The alignment process leverages a dynamic programming approach, similar to sequence alignment techniques, ensuring that sentences are matched optimally based on their embedding similarities. By computing embeddings for both ground truth and predicted sentences, we construct a similarity matrix that quantifies how closely each predicted sentence corresponds to each ground truth sentence. With these similarity scores, we apply a dynamic programming algorithm to find the sequence of matches (pairs of sentence indices) that yields the highest total similarity score.

Key steps:

  1. Embedding: Each sentence in both ground truth and predictions is turned into an embedding vector using the configured Embedder.
  2. Similarity Matrix: We compute a similarity matrix where each cell represents the similarity between a predicted sentence embedding and a ground truth sentence embedding.
  3. Dynamic Programming Alignment: Using a SentenceAligner (from dtwsa), the algorithm:
    • Iterates through the similarity matrix to find the best possible alignment.
    • Matches sentences only if their similarity score meets a minimum threshold, ensuring low-quality matches are avoided.
    • Employs a dynamic programming approach to find the highest-scoring path through the matrix, resulting in optimal sentence-to-sentence alignments.
  4. Sliding Window (Corpus-Level): For corpora where sentences differ in length or segmentation, a sliding window mechanism is used before alignment to allow flexible matching. This approach mitigates heavy penalties when sentence counts differ, enabling more robust, context-aware alignment.

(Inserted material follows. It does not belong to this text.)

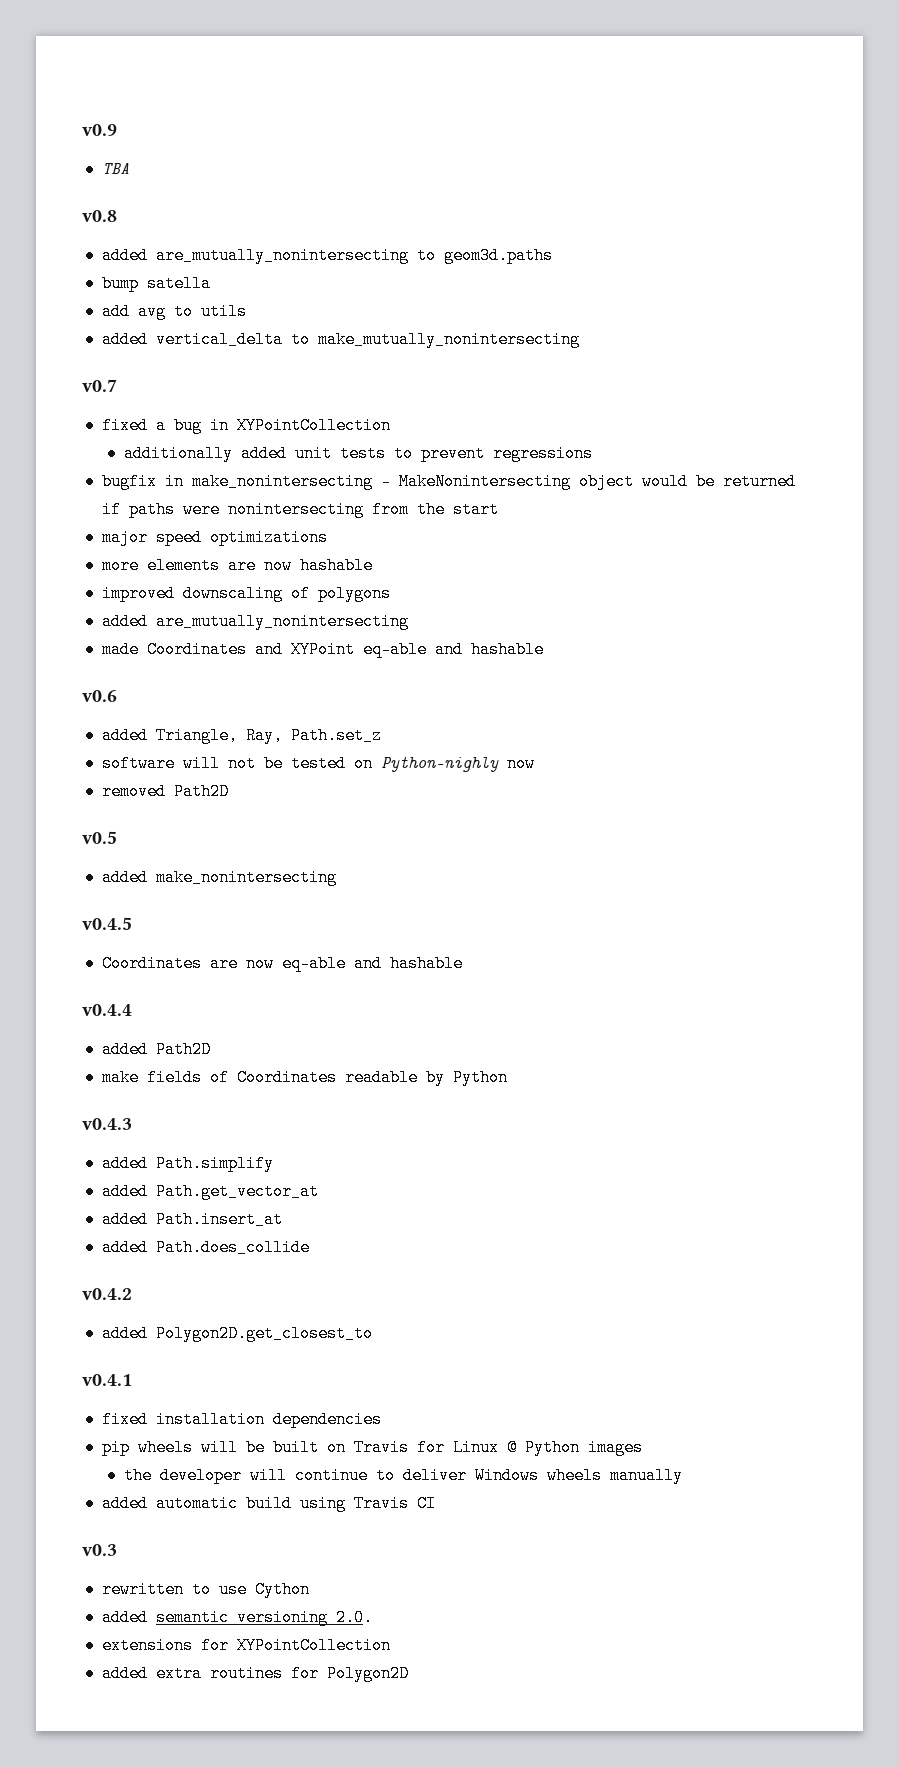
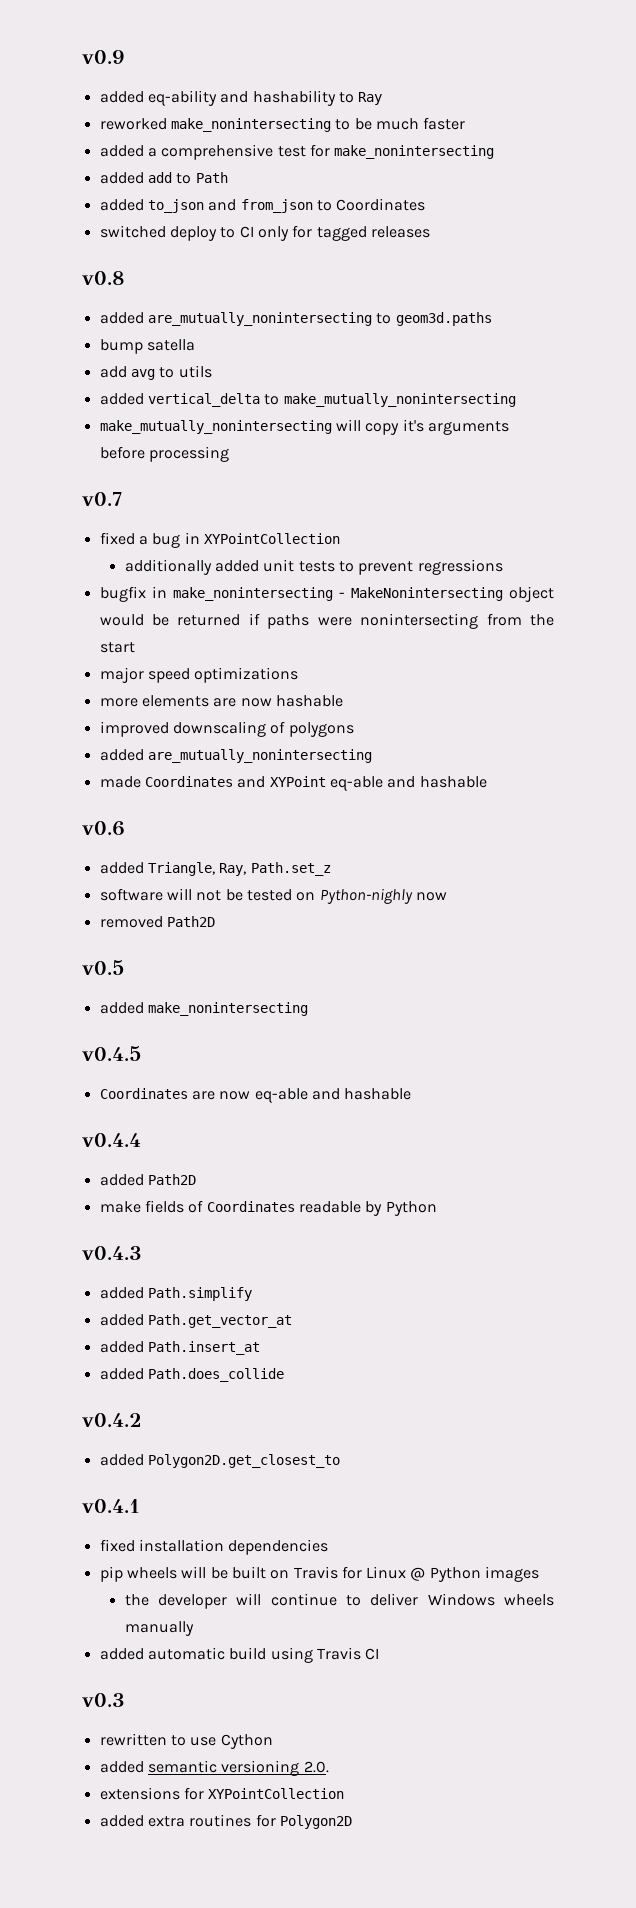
[101,163,129,174] TBA -> [99,90,383,106] [99,117,466,132] [99,144,495,160] [99,172,228,184] [99,198,426,213] [99,225,430,241] added eq-ability and hashability to Ray // reworked make_nonintersecting to be much faster // added a comprehensive test for make_nonintersecting // added add to Path // added to_json and from_json to Coordinates // switched deploy to CI only for tagged releases
(580, 339) none -> [99,419,509,435] [99,446,229,462] // make_mutually_nonintersecting will copy it's arguments before processing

This combined approach ensures that the final alignment between predicted and ground truth texts is both meaningful and robust, providing an accurate foundation for evaluating paraphrastic similarity.

Usage Examples

Corpus-level comparison

python corpus_example.py \ # Corpus-level comparison.
--gt path/to/gt_corpus.txt \
--pred path/to/pred_corpus.txt \
--n_paraphrases 6 \ # Number of paraphrases to generate for each sentence.
--paraphrase_gt True \ # Whether to paraphrase the ground truth sentences.
--paraphrase_pred True \ # Whether to paraphrase the predicted sentences.
--window_size 3 \ # Size of the sliding window for corpus-level comparison.
--base_output_dir results \ # Directory to save the results.
--min_matching_value 0.5 # Minimum similarity score for an alignment to even happen (see DTWSA documentation).

Sentence-level comparison

python sentence_example.py \ # Sentence-level comparison.
--gt path/to/gt_sentences.txt \
--pred path/to/pred_sentences.txt \
--n_paraphrases 6 \ # Number of paraphrases to generate for each sentence.
--paraphrase_gt True \ # Whether to paraphrase the ground truth sentences.
--paraphrase_pred True \ # Whether to paraphrase the predicted sentences.
--base_output_dir results \ # Directory to save the results.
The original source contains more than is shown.